Bir de Amerikalılar çok korkak. Büyük şehirlerden ve eğitimli insanlardan çok söz etmiyorum ama senin, benim gibi halk her şeyden ürküyor. Hatta bununla ilgili çekilmiş bir belgesel de var. Adını unuttum ama 'Kanadalılar neden cesur, Amerikalılar neden korkak' diye. New York ve bir iki büyük şehir dışında marjinalin m'sine dayanamayan, başkanlarını veya senatörlerini 'Aile hayatı var, mutlu ailesi var' diye seçen insanlar.
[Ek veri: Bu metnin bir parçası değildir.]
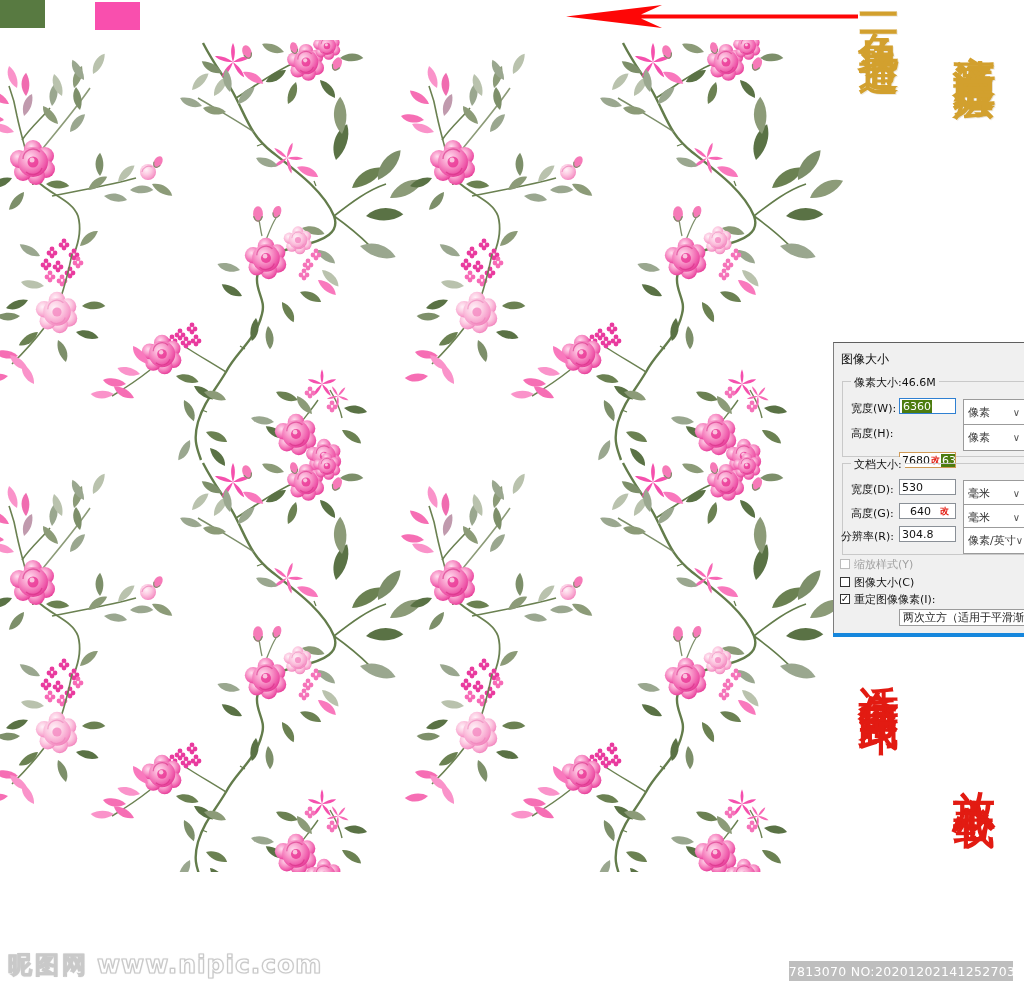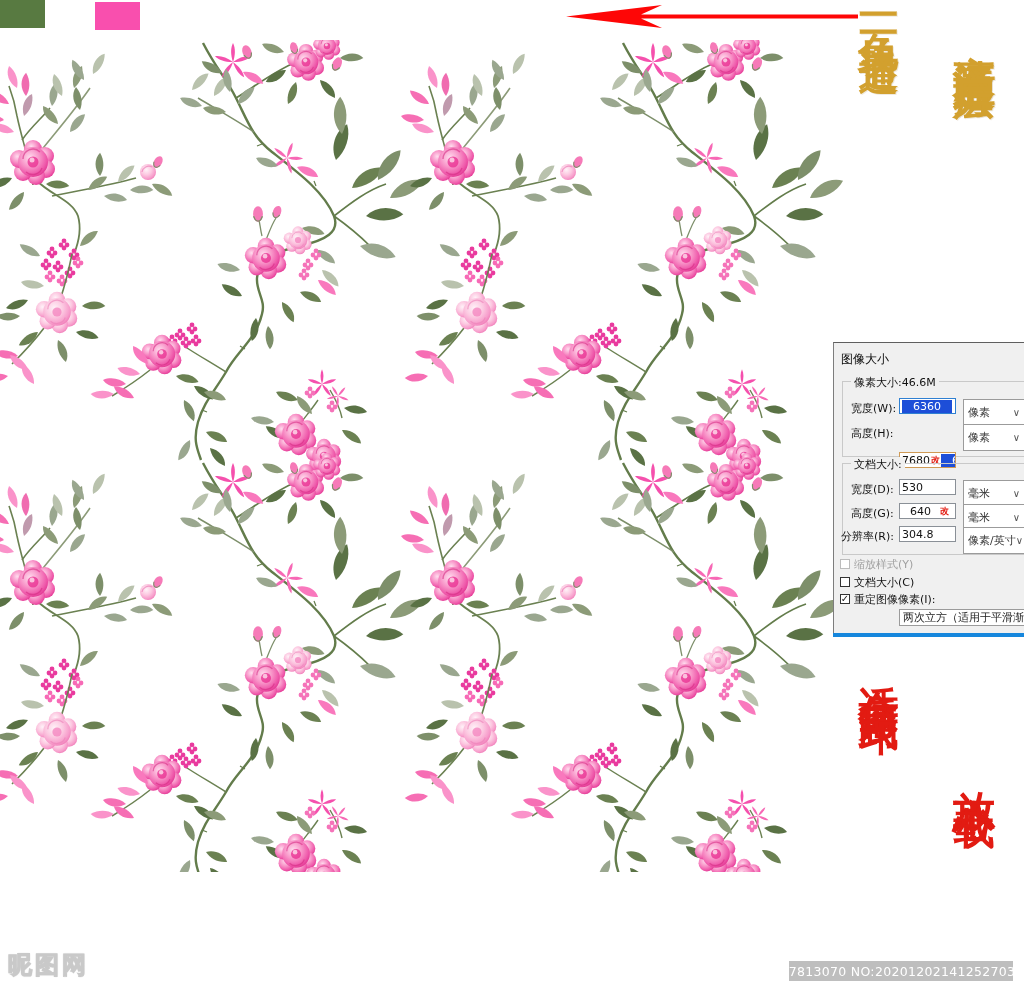"6360" .sel-val { background: #1d4ed8 -> #4d7c0f; padding: 0 11px -> 0 1px }
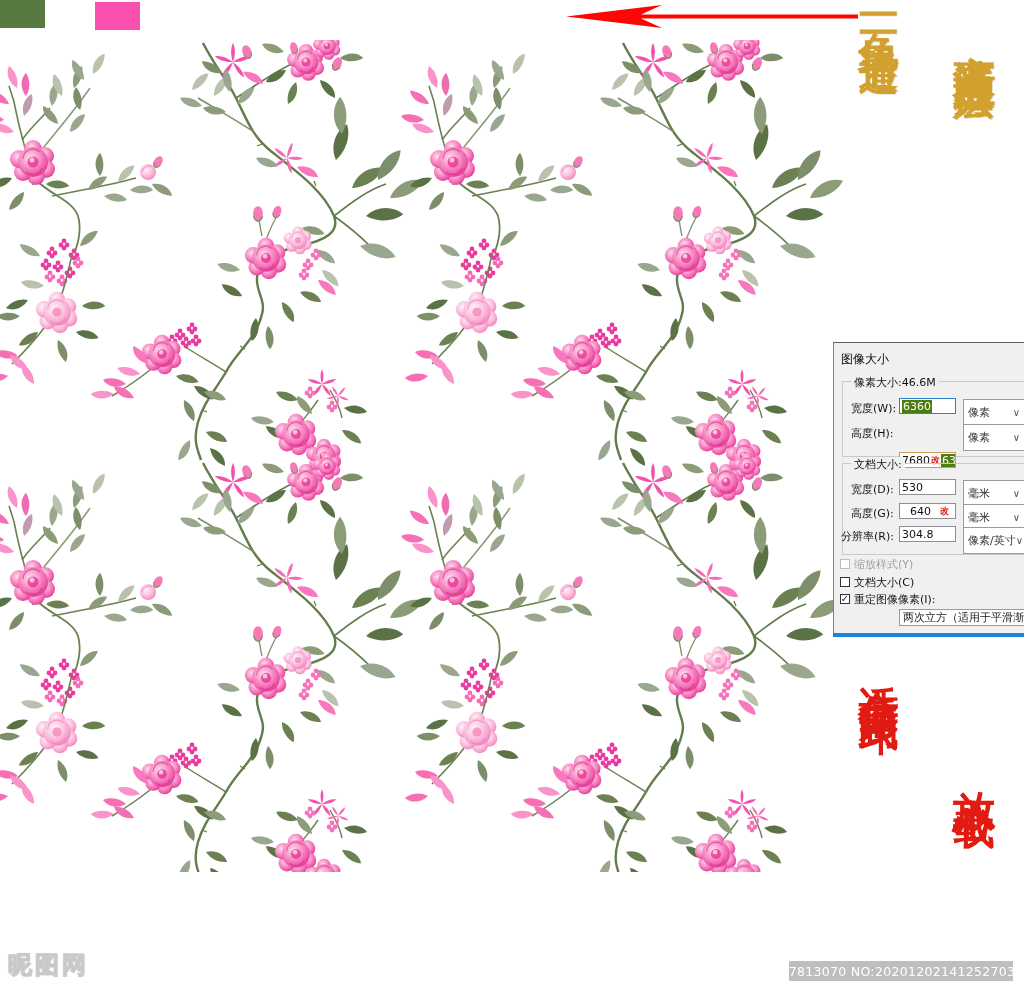"文档大小(C)" span.cblbl { text: 文档 -> 图像 }
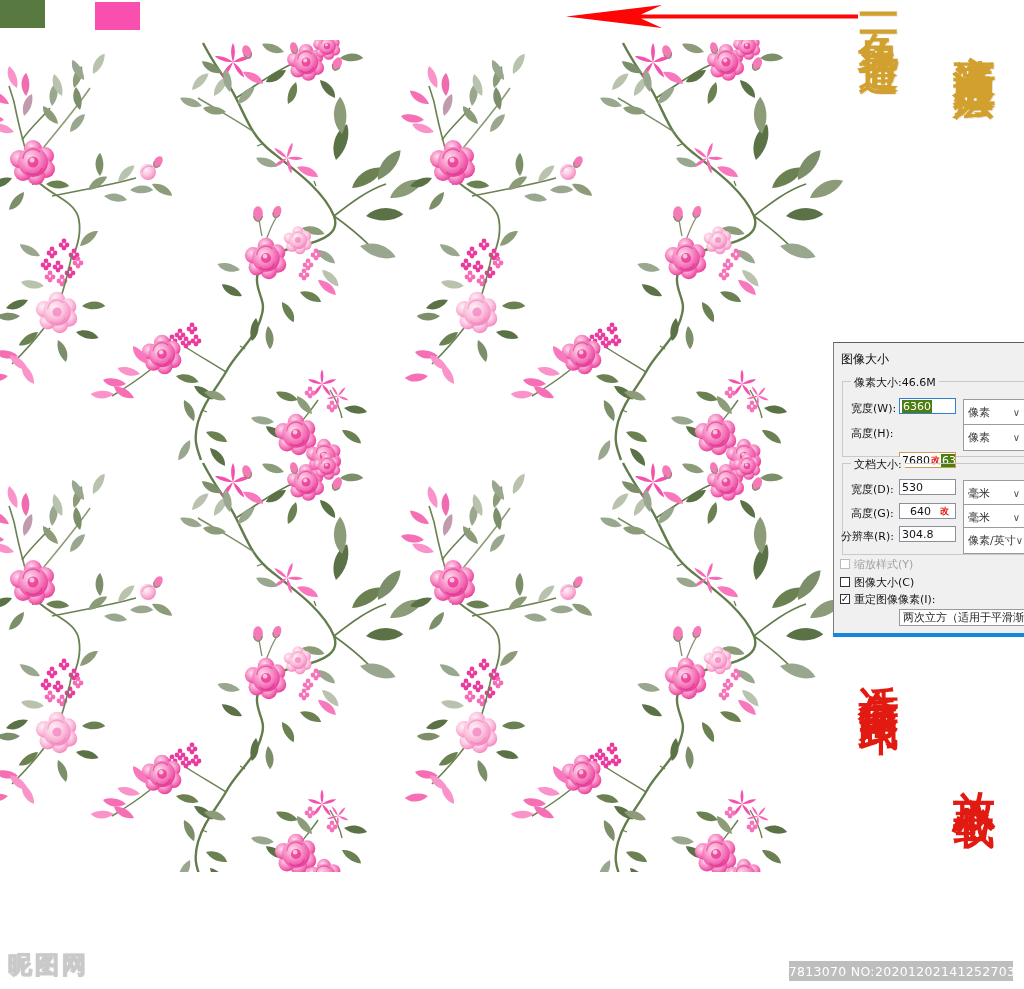"www.nipic.com" span.wm-url { html: none -> <span>www.nipic.com</span> }
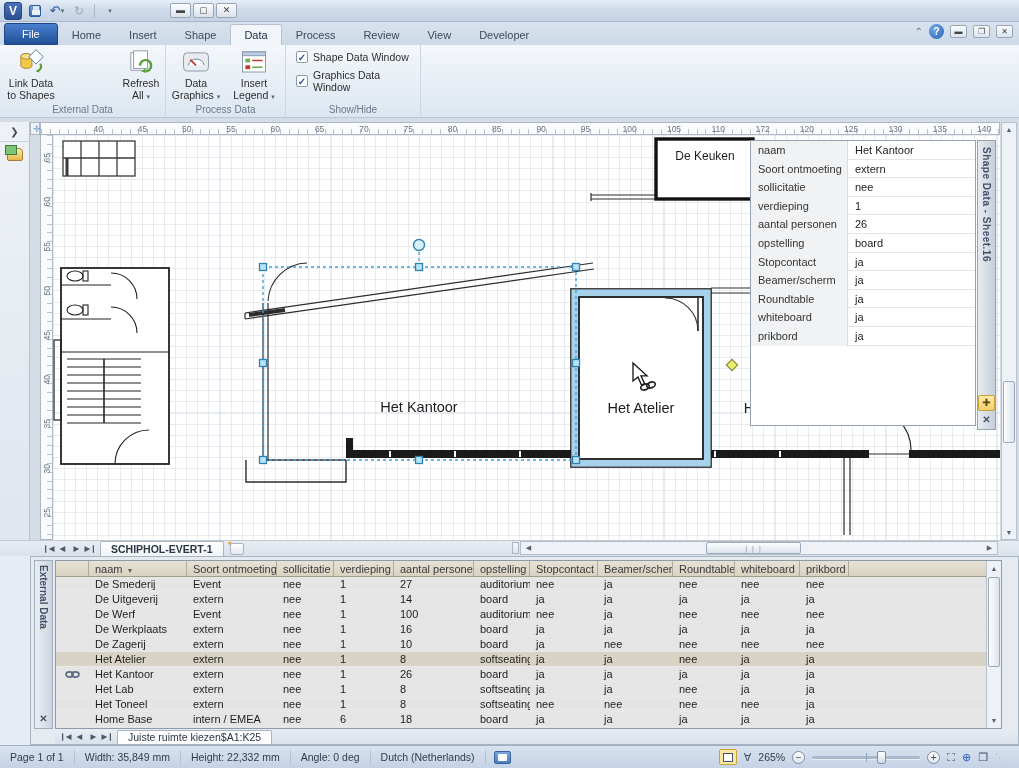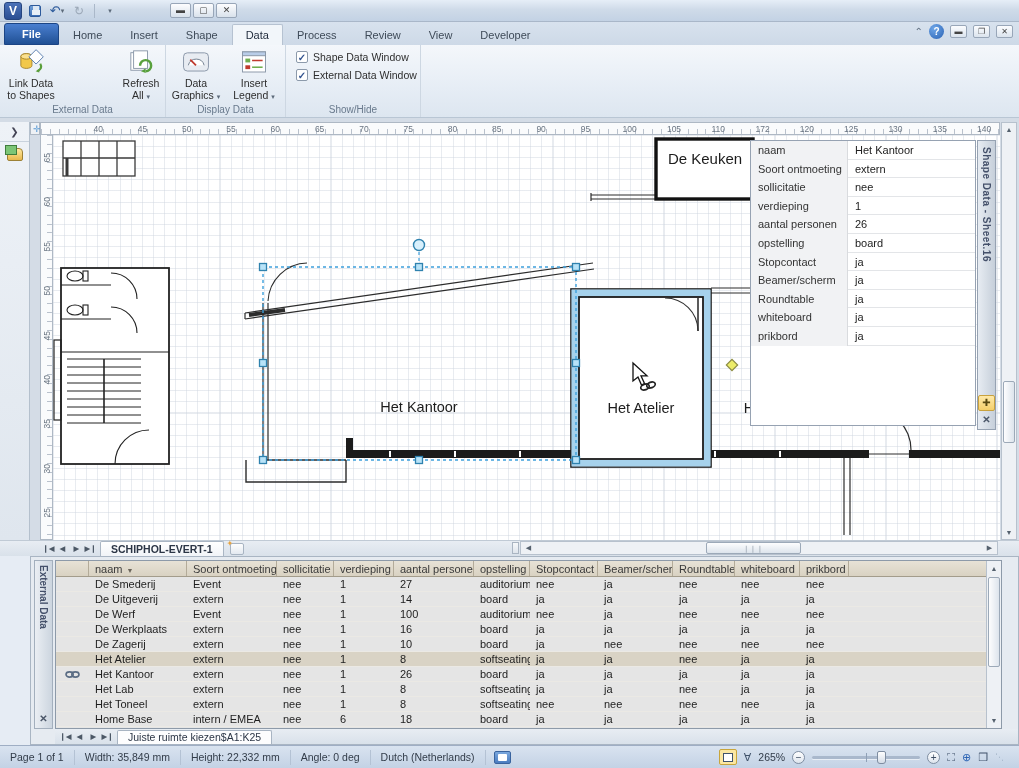"File" .rtab.file { font-weight: bold -> normal }
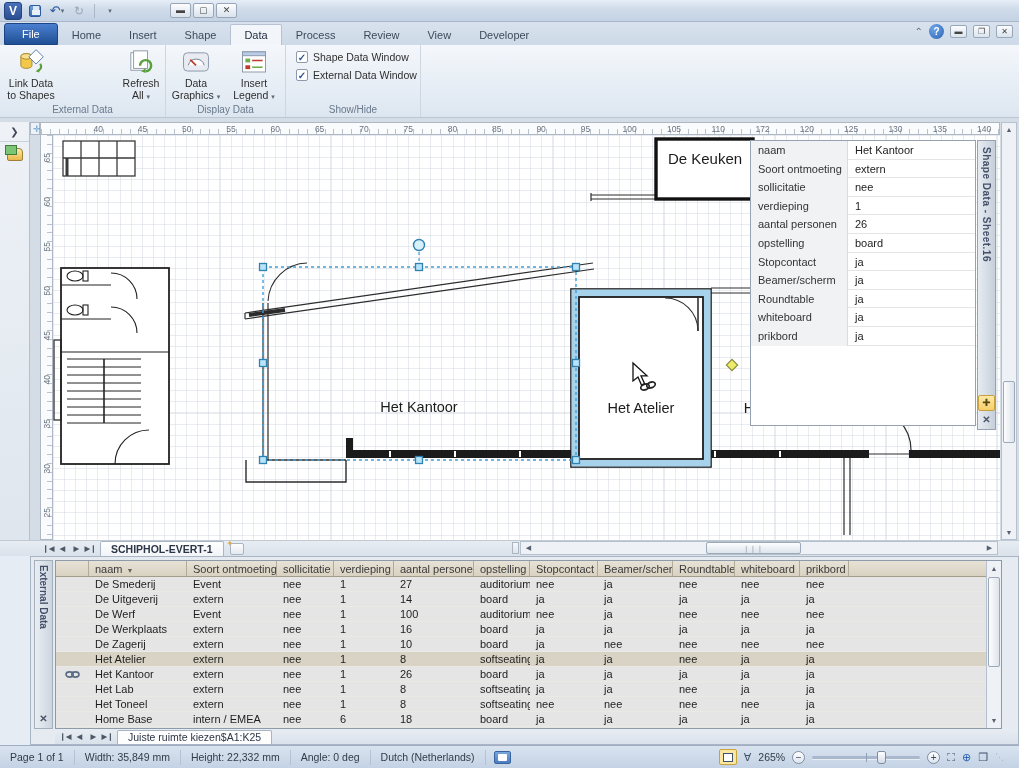"External Data Window" span.cbl { text: External -> Graphics }
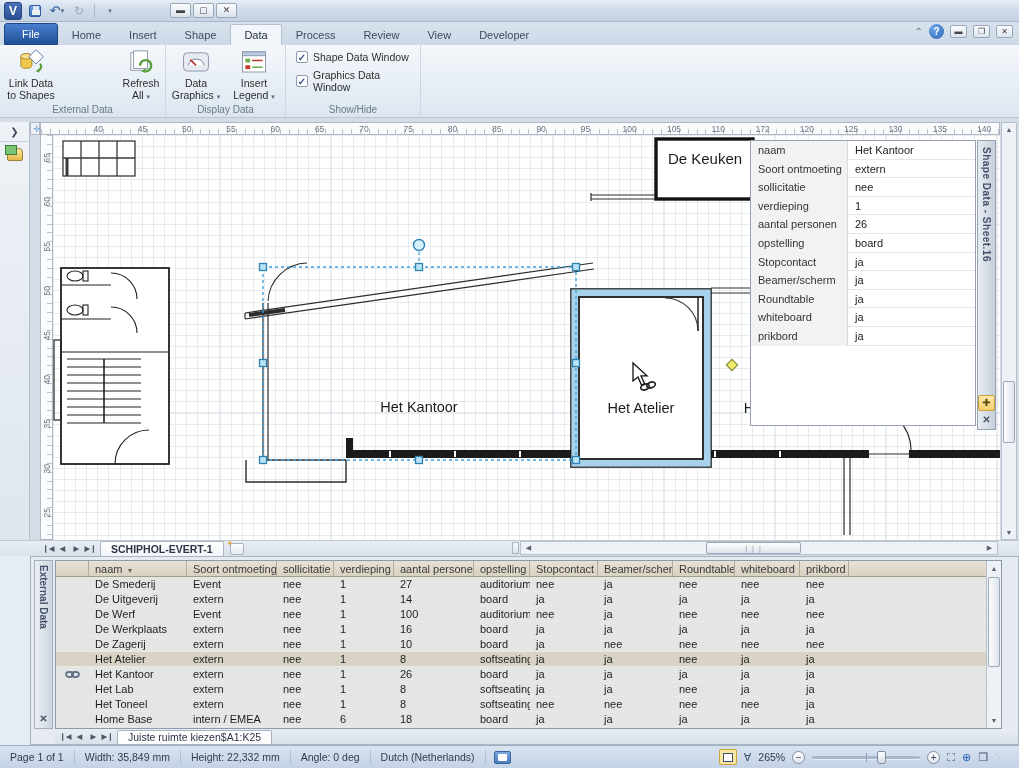"Display Data" div.glabel { text: Display -> Process }
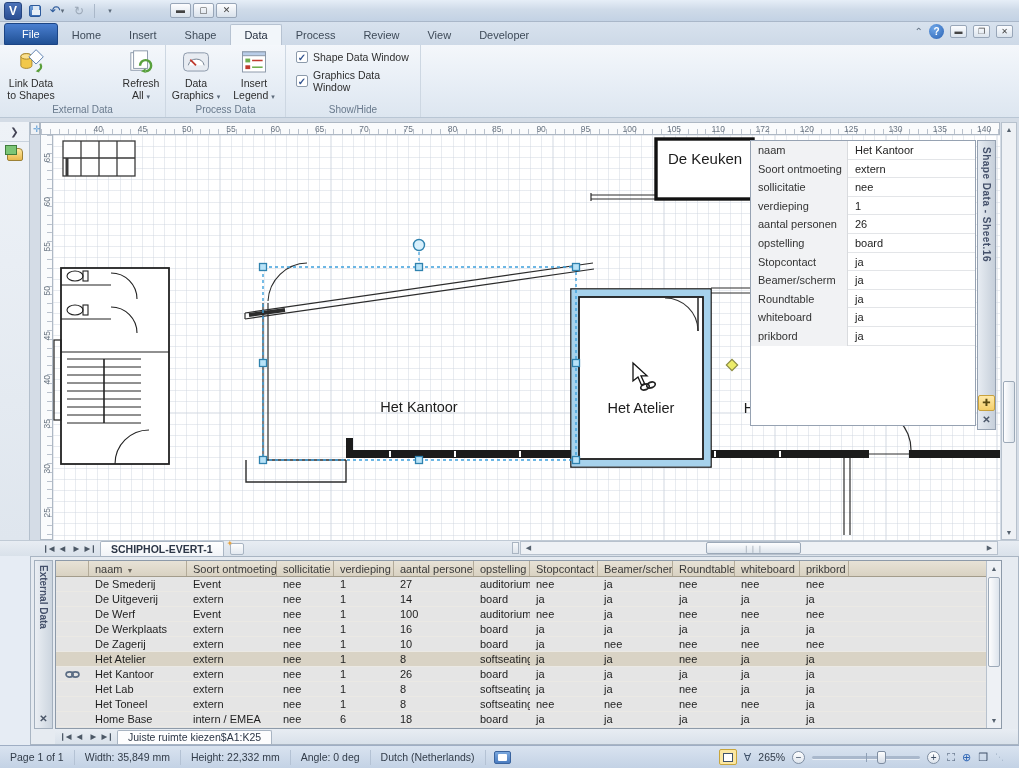"De Keuken" div.room-label { font-size: 15px -> 12px }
Geçen sene en büyük korkuları palyaço görmekti. Çünkü geçen yaz kampüslerden birinde palyaço kılığındaki bir kişi kampüste iki kıza saldırmış. Ondan beri kışın bir kısmını 'Palyaço göreceğiz' diye geçirdiler. Troller de insanları korkutmak için palyaço kılığına girip milleti korkuttu. Mesleği palyaçoluk olan birinin arabasını parçaladılar, yolda saldırdılar. Kuzenimin kızı Amerika'da doğdu ve gece evinin kapısının önüne çöp atmaya korkuyordu 'Palyaço saldırırsa' diye. Geçen gün bir şey öğrendim, eğer evde biri intihar etmişse evin fiyatı bayağı düşüyor, çünkü hayaletinin evde olduğuna inanıyorlar ve ev zor satılıyor. O eve gelen insana da anında 'garip bir insan' damgasını yapıştırmaya meyilliler. Aynı şekilde, eski mahkumlardan ve psikoloji rahatsızlığı çekenlerden de rahatsız oluyorlar. Bunun yanında, bir de zaten bireyselliğin had safhada ve çoğu kişinin izole yaşadığı bir memleket. Normal olmayan her şey korkutuyor, aşağılanıyor. Dediğim gibi NY ve büyük şehirler dışında. Zaten dehümanizasyon için bahane arıyorlar, ruh hastalıkları da onlardan biri. En ufak şeyde dehümanizasyon standart zaten. Kahve içmeyince bile minik çapta 'Nasıl yani, sen insan olamazsın o zaman' tribine giren insanların ruh hastalığına tahammül etmesini bekleyemiyorum.